The mood was grim among folks from Bay City, Eagle Lake and other coastal communities today as the Lower Colorado River Authority board voted 8-7 in favor of an emergency proposal that will likely cut off water to rice farmers for the third year in a row.
Unless the Highland Lakes contain 1.1 million acre-feet by March 1—roughly half full—most rice farmers will receive no water in 2014. That’s an unlikely scenario. Currently the lakes contain about 728,000 acre-feet and are 36 percent full. We’d need a very wet winter to make up the difference.

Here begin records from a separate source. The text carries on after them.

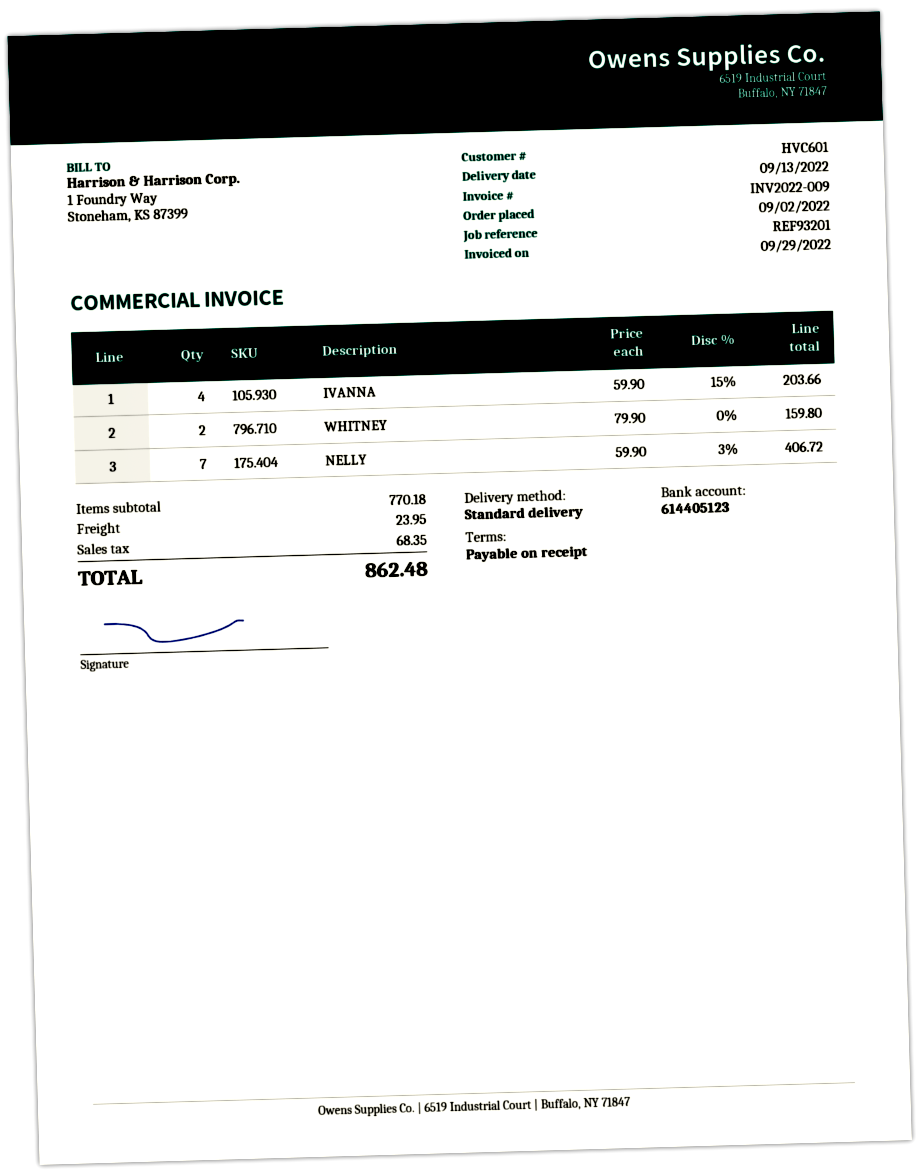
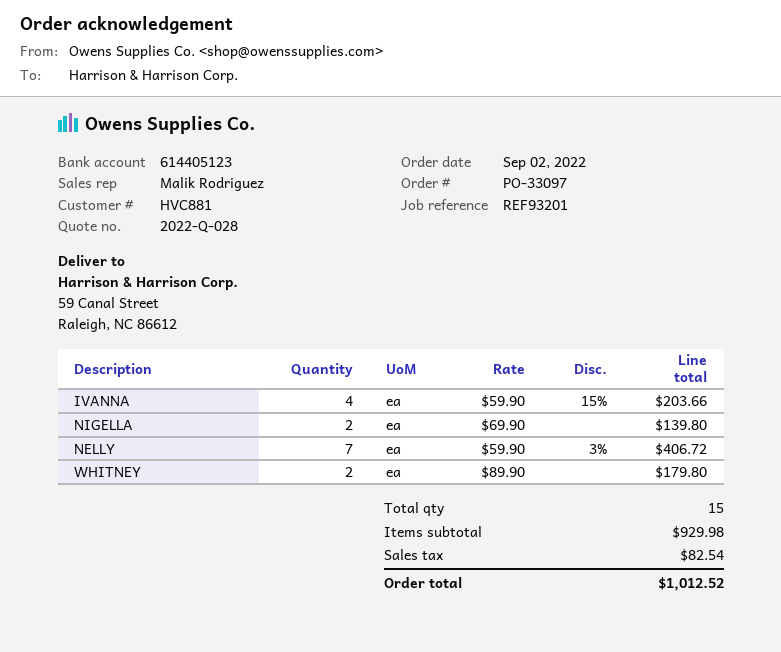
customer number: HVC601 -> HVC881
WHITNEY: 2 x 79.90 = 159.80 -> 2 x 89.90 = 179.80
NIGELLA: none -> 2 x 69.90 = 139.80
subtotal: 770.18 -> 929.98
shipping: 23.95 -> none
tax: 68.35 -> 82.54
total: 862.48 -> 1012.52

As a consolation, LCRA also proposed new mandatory restrictions on lawn watering, limiting outdoor watering to no more than one day per week for its customers. The LCRA’s emergency drought plan now goes to the Texas Commission on Environmental Quality for approval.
Although the contentious day-long discussion was often dominated by the usual mind-numbing talk of acre-feet, senior rights, certifications of adjudication and interruptible flows, the familiar dynamic of upper basin vs. lower basin, lawns vs. agriculture, Austin vs. the rice farmers, urban vs. rural, was unmistakable.
“This will be our tsunami,” said Mary Parr, the mayor of Eagle Lake. Parr said her town of 3,800, where rice farming dates to the 1890s, is already reeling from two years of receiving no water from the Highland Lakes to irrigate crops. Rice-related enterprises in her area are reporting a 20 to 60 percent reduction in business, according to an informal survey she conducted. One of the two banks in town has closed and the other has laid off staff. The John Deere dealership has packed it in.
Parr told me she delivers a far more optimistic message at home (“we will make it through this”) but felt obligated to let Austin decision-makers know how dire things were becoming.
“God gives us dominion over fish and birds but it appears LCRA has dominion over our rural economy in the lower basin,” said Mitch Thames, president of the Bay City Chamber of Commerce. Rep. Lois Kolkhorst, a Brenham Republican who later stormed out of the board room after a vote to postpone the decision was defeated, said LCRA’s emergency meeting today came as a surprise to her and that people in her community hadn’t been consulted—a theme repeated over and over again.
But Austinites, the LCRA staff and many board members said the gravity of the drought and the uncertainty over how long it will last necessitate emergency action. The amount of water flowing into lakes Travis and Buchanan—known as “inflows” in water parlance—was the lowest ever in 2011, the fifth-lowest in 2012 and in 2013 is on track to be the second-lowest. “That’s never happened before,” said Greg Meszaros, director of the Austin Water Utility. “It’s never even come close to happening before.”
Until the Halloween “rain bomb,” the lakes were perilously close to hitting an all-time low of 600,000 acre-feet. That would’ve triggered a declaration of “a drought worse than the drought of record” and a round of mandatory cutbacks. Crossing that talismanic threshold has an obvious psychological resonance and regional authorities and politicians seem eager to avoid it, or at least put it off.
The odds of dropping below 600,000 acre-feet of storage would be 1 in 4, staff said, if the LCRA stuck with its current plan.
Even the status quo is unfavorable to downstream farmers. In 2012 and 2013, LCRA established “emergency triggers” of 850,000 acre-feet. The lakes were below that level both years and most rice farmers received nothing. Some are talking about the lakes never recovering.
“This will become permanent and be a death blow to the rice industry,” said Steve Balas, a board member from Eagle Lake. “We’re not going to get to [850,000 acre-feet] anyway.”
Austin and Highland Lake interests pointed to the other half of the proposal passed today: mandatory restrictions on lawn-watering to once per week for all of LCRA’s customers. Environmentalists praised the stepped-up conservation mandate but argued that suspending “interruptible” customers (read: rice farmers) could be devastating for the ecology of Matagorda Bay. Because much of the water used to flood rice fields eventually ends up in the bay—providing an influx of freshwater essential to the health of bays and estuaries—environmentalists, wildlife groups, fishermen and duck hunters have urged conservation before choking off releases from the Highland Lakes. Just two months ago, the LCRA board considered suspending all environmental flows for 2013, a proposal that was scuttled only after torrential rainfall below the Highland Lakes in October.
Still, Matagorda Bay is presently in a long-term survival mode, with just enough water trickling in to provide a small safe zone for fish and other marine life at the mouth of the Colorado River. For 2014, LCRA is only obligated to provide about 6,000 acre-feet of water, a paltry amount, said Jennifer Walker of the Lone Star chapter of the Sierra Club. For context, 6,000 acre-feet is a little less than 4 percent of the freshwater inflows scientists believe is the bare minimum required for maintaining a refuge area in Matagorda Bay.
If rainfall is scarce downstream of Austin and the rice farmers are cut off, she said, “We have a chance of it being much worse than this year.”